Change detection data
========

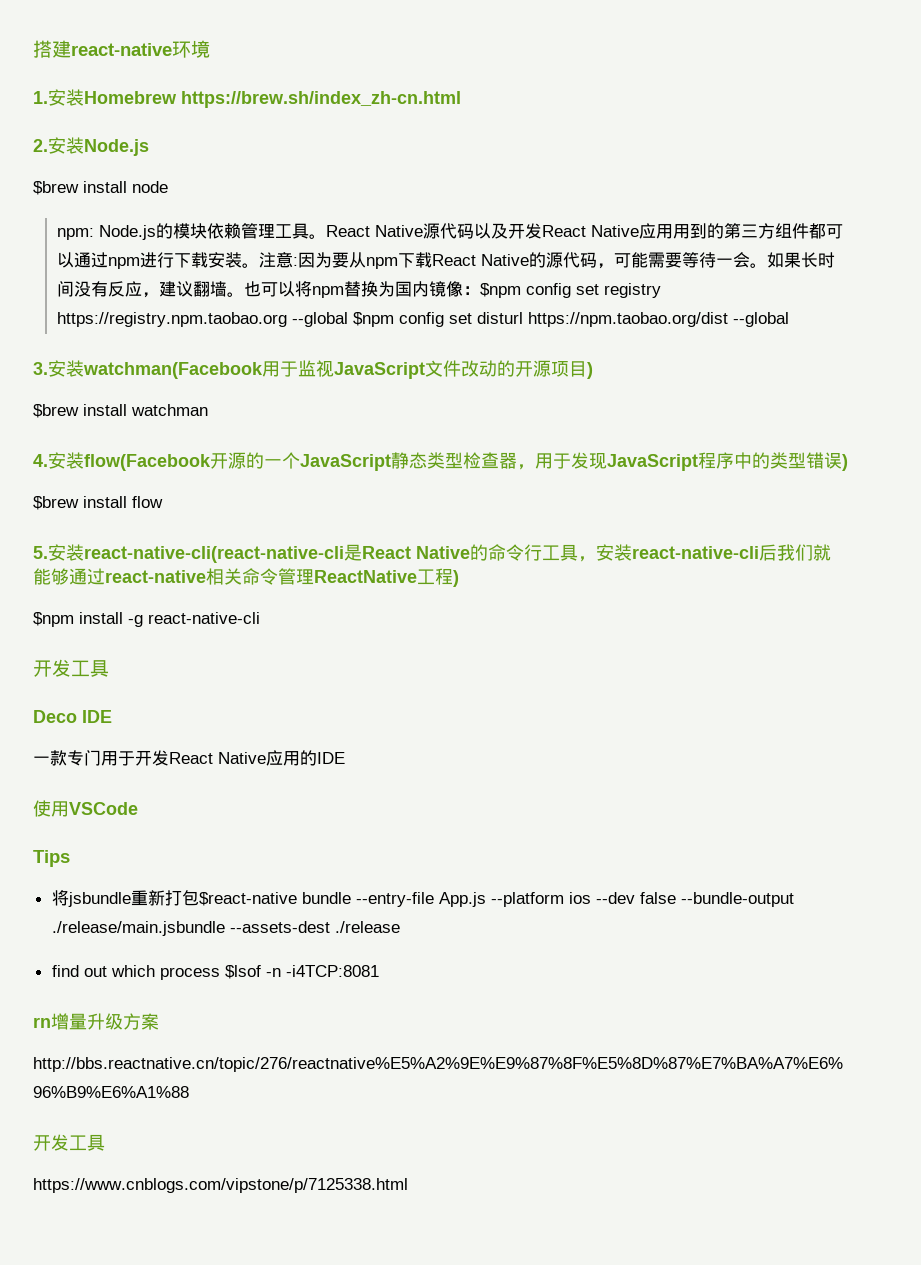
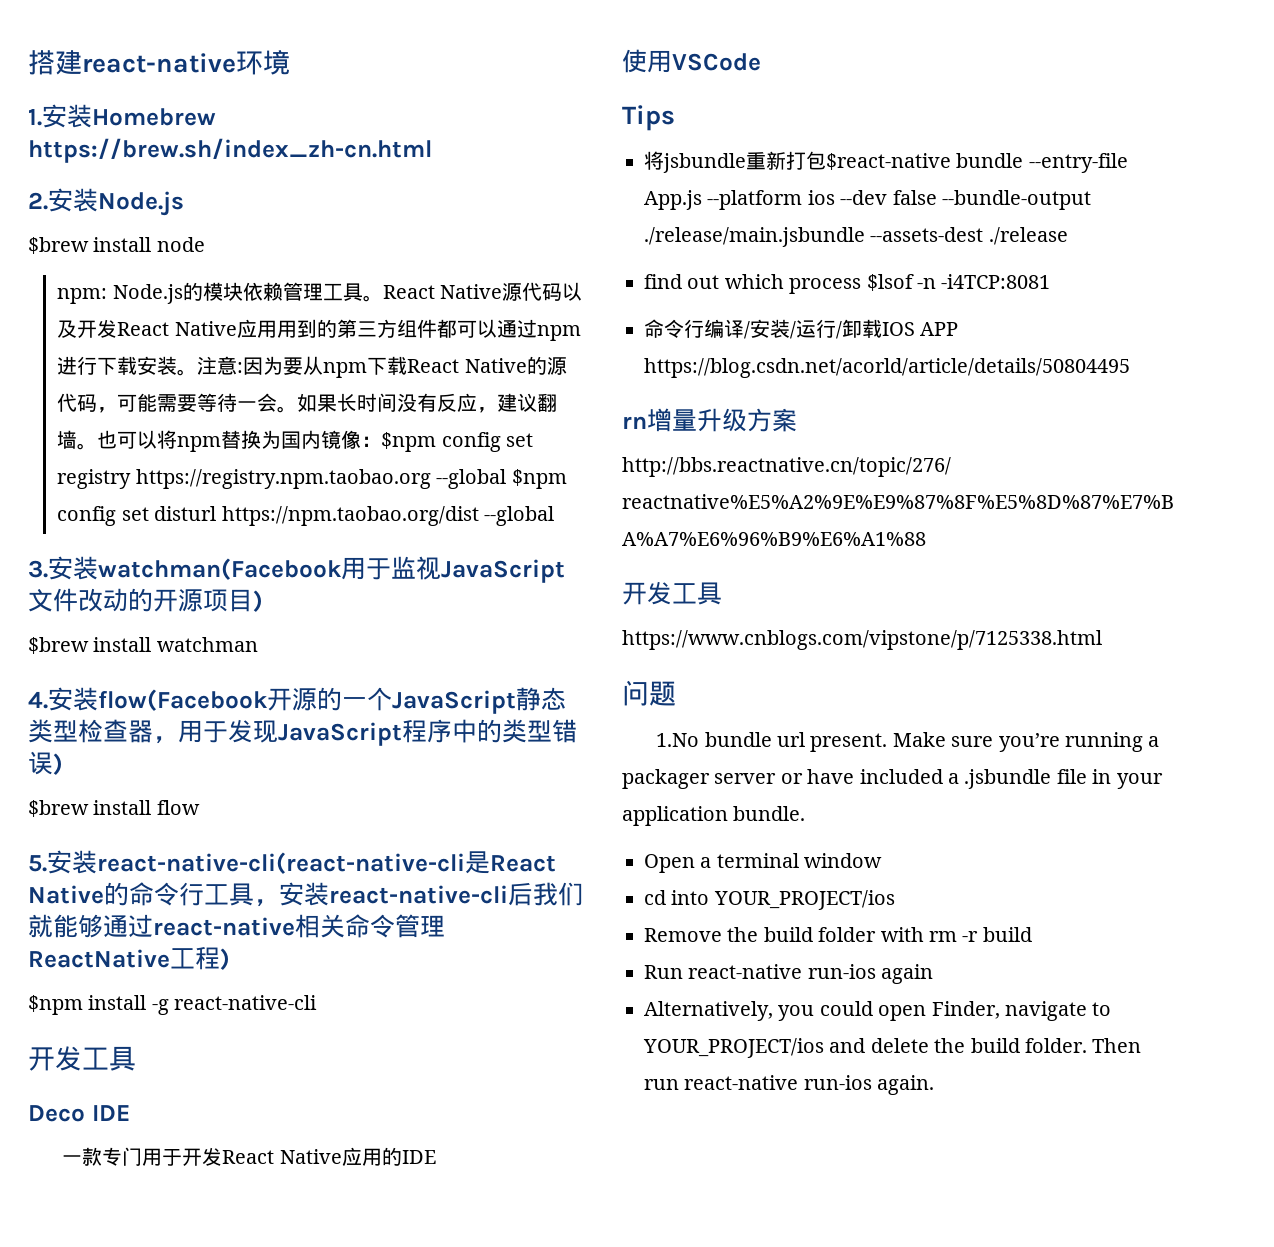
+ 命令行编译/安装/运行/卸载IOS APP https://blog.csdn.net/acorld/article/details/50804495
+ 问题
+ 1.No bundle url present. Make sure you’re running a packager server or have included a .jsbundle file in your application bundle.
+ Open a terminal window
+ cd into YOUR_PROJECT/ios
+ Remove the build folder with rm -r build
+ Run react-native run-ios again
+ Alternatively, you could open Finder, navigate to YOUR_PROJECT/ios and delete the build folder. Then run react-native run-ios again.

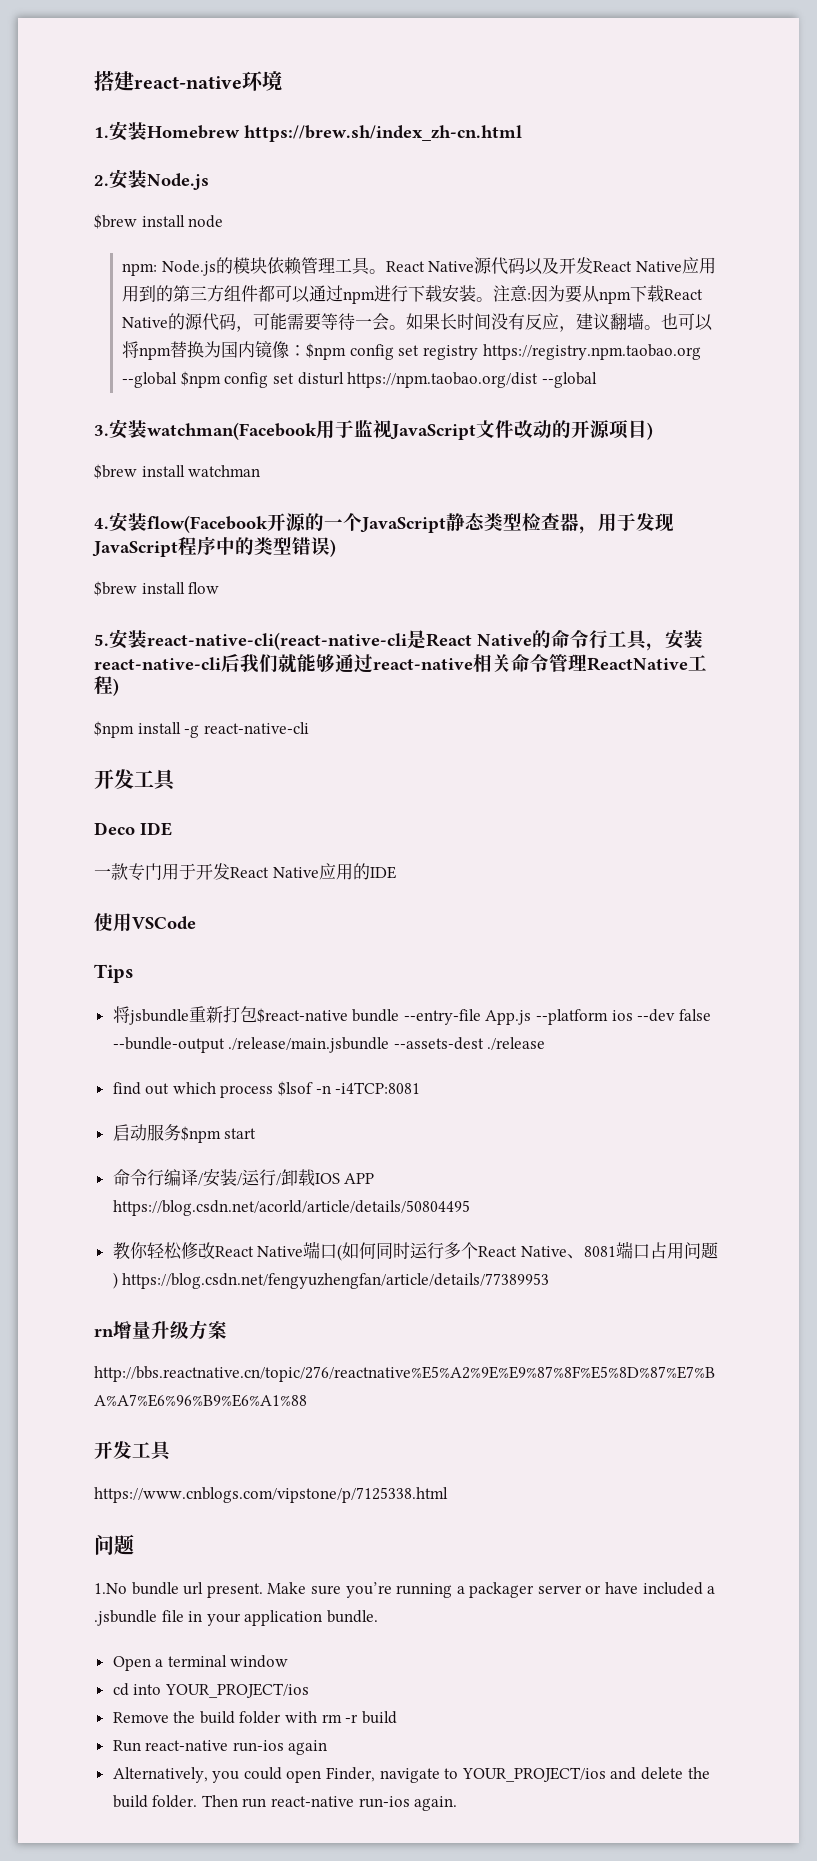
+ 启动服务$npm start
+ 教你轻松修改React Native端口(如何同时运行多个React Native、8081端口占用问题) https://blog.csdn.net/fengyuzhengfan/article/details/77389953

========

◆ **ASSIGNMENT**
After locating the line with "rm -r build", transcribe it and the rest of the data above exactly as written, without any picture.

◆ **RESULT FOR THIS TASK**
+ Remove the build folder with rm -r build
+ Run react-native run-ios again
+ Alternatively, you could open Finder, navigate to YOUR_PROJECT/ios and delete the build folder. Then run react-native run-ios again.

+ 启动服务$npm start
+ 教你轻松修改React Native端口(如何同时运行多个React Native、8081端口占用问题) https://blog.csdn.net/fengyuzhengfan/article/details/77389953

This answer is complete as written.